- TASK STATEMENT -
Your result will be the set of lines with "make", copied from the material below.

- SUPPLIED DATA -
◇ ◇ ◇
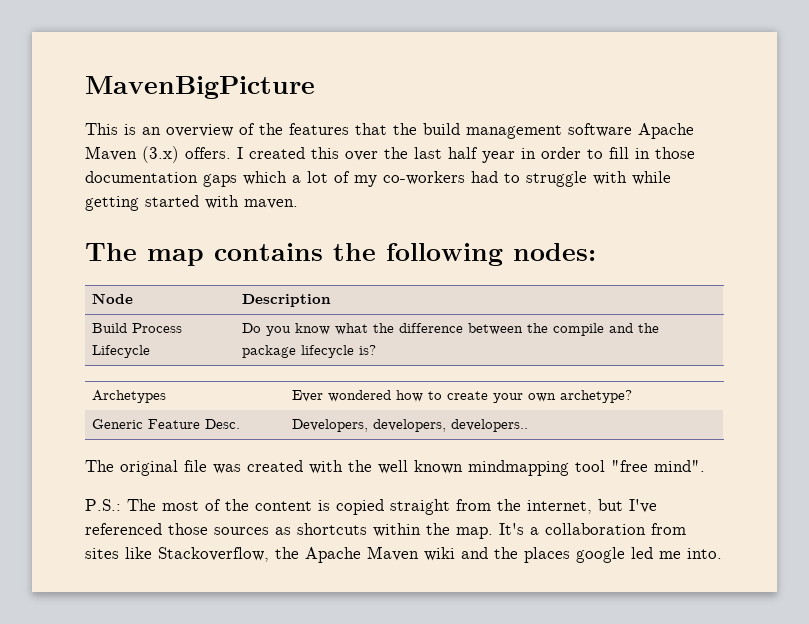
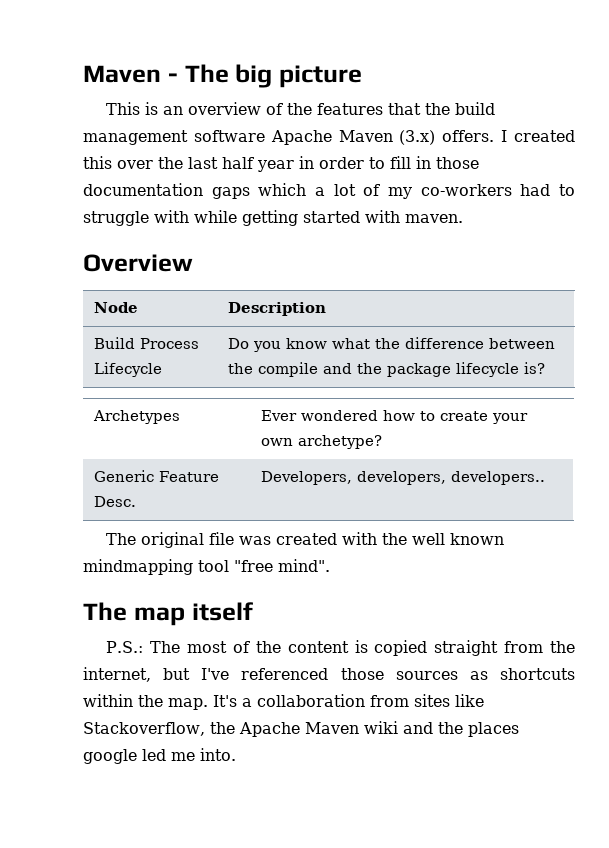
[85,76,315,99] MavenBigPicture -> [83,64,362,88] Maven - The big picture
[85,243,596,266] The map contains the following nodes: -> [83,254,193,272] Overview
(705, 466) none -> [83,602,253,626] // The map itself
◇ ◇ ◇
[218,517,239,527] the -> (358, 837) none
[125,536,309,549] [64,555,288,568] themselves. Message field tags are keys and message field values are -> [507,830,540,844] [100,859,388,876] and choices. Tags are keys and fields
◇ ◇ ◇
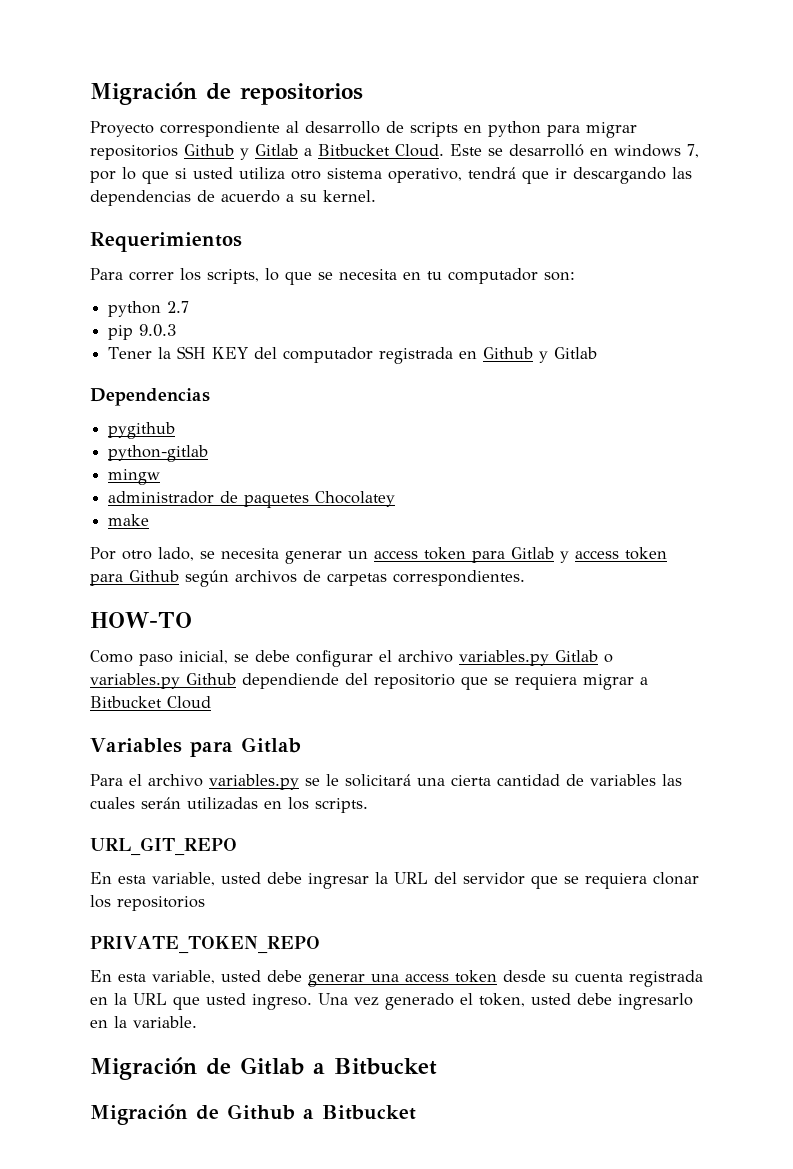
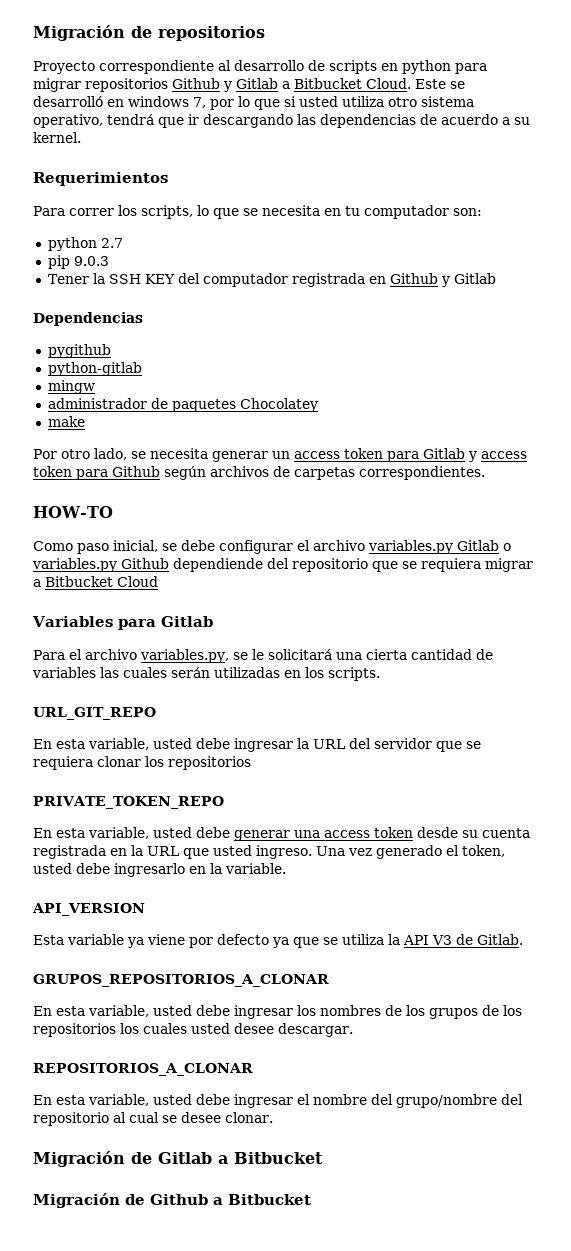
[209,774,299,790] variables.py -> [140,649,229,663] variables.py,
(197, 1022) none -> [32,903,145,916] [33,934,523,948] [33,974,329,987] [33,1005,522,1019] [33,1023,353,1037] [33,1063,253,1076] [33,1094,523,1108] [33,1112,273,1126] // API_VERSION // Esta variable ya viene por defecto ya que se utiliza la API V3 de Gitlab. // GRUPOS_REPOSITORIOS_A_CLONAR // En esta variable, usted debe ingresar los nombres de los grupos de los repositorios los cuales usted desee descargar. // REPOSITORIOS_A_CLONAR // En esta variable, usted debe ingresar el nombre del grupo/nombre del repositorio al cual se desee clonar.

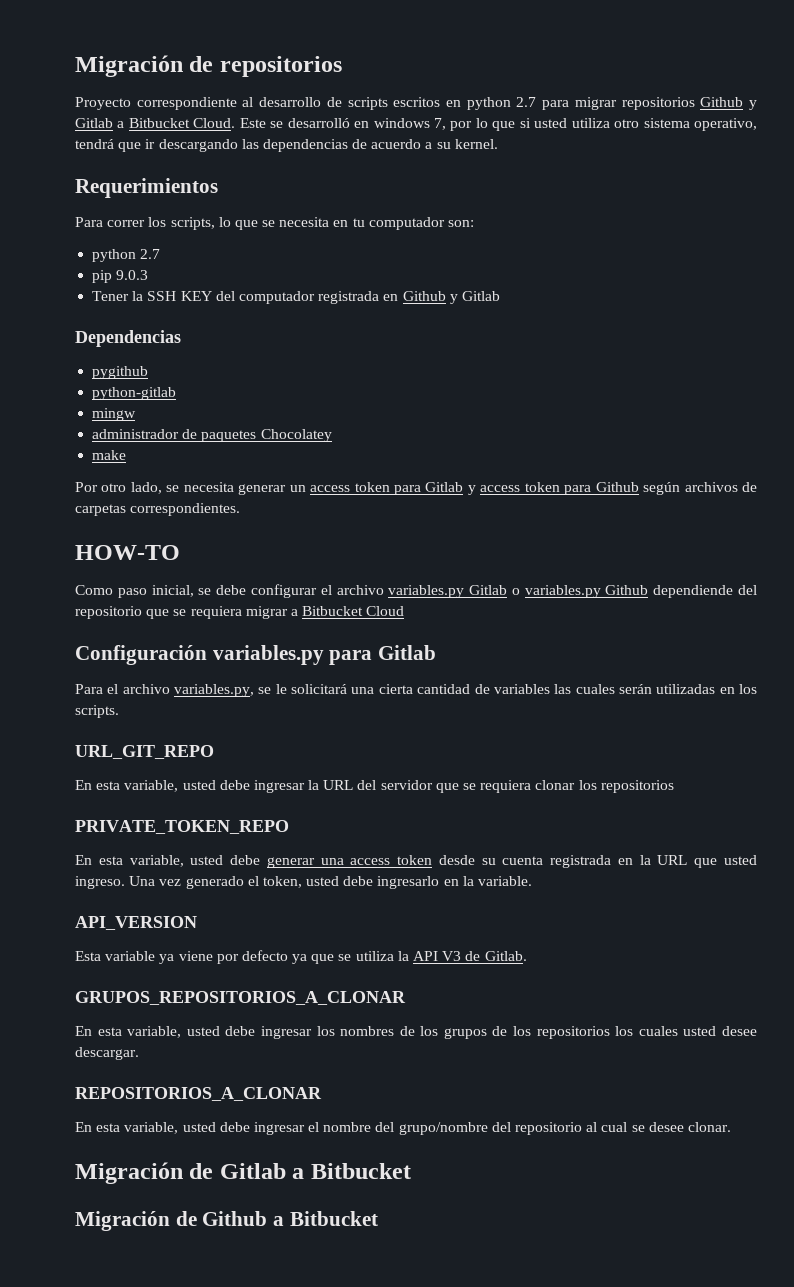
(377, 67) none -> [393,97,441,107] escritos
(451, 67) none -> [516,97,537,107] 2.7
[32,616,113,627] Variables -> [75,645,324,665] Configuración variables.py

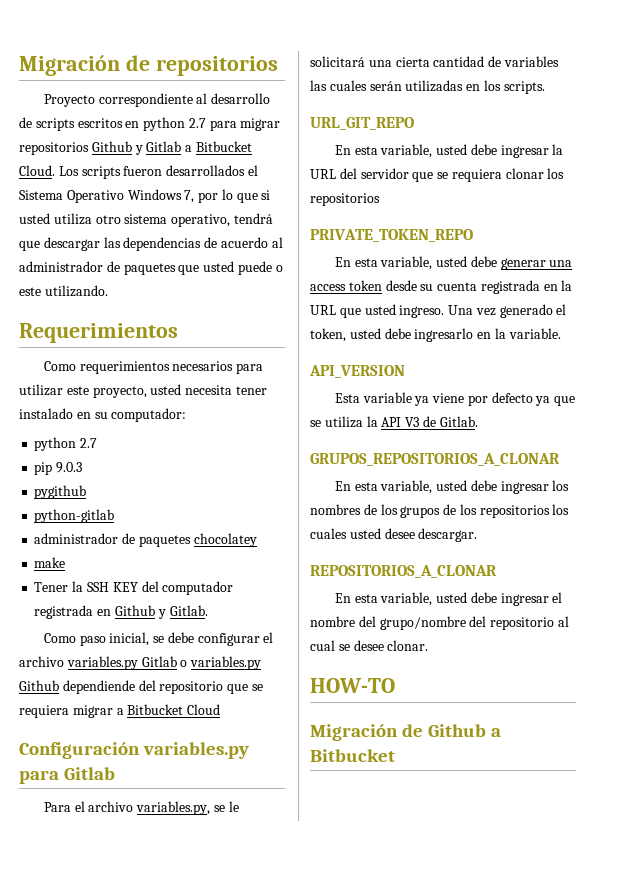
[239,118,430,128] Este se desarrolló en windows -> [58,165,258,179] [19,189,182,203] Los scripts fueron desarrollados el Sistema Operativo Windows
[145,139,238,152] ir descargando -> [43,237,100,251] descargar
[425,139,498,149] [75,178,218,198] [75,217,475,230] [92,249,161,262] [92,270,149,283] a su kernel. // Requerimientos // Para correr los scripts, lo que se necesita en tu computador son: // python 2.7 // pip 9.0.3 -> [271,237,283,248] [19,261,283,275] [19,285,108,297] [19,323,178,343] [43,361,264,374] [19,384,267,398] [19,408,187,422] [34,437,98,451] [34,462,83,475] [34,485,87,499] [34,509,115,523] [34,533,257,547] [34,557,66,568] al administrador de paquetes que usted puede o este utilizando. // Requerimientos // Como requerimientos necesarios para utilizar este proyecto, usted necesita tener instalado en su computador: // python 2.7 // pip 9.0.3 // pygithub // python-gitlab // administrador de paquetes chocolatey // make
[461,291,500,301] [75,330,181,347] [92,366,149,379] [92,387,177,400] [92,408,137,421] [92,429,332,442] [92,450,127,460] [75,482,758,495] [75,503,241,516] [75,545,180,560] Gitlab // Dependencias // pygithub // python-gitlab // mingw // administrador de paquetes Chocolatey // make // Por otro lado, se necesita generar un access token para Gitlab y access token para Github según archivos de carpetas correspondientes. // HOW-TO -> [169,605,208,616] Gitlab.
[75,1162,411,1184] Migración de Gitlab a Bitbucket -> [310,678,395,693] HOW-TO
◇ ◇ ◇
- RESPONSE TO THIS EXERCISE -
[425,139,498,149] [75,178,218,198] [75,217,475,230] [92,249,161,262] [92,270,149,283] a su kernel. // Requerimientos // Para correr los scripts, lo que se necesita en tu computador son: // python 2.7 // pip 9.0.3 -> [271,237,283,248] [19,261,283,275] [19,285,108,297] [19,323,178,343] [43,361,264,374] [19,384,267,398] [19,408,187,422] [34,437,98,451] [34,462,83,475] [34,485,87,499] [34,509,115,523] [34,533,257,547] [34,557,66,568] al administrador de paquetes que usted puede o este utilizando. // Requerimientos // Como requerimientos necesarios para utilizar este proyecto, usted necesita tener instalado en su computador: // python 2.7 // pip 9.0.3 // pygithub // python-gitlab // administrador de paquetes chocolatey // make
[461,291,500,301] [75,330,181,347] [92,366,149,379] [92,387,177,400] [92,408,137,421] [92,429,332,442] [92,450,127,460] [75,482,758,495] [75,503,241,516] [75,545,180,560] Gitlab // Dependencias // pygithub // python-gitlab // mingw // administrador de paquetes Chocolatey // make // Por otro lado, se necesita generar un access token para Gitlab y access token para Github según archivos de carpetas correspondientes. // HOW-TO -> [169,605,208,616] Gitlab.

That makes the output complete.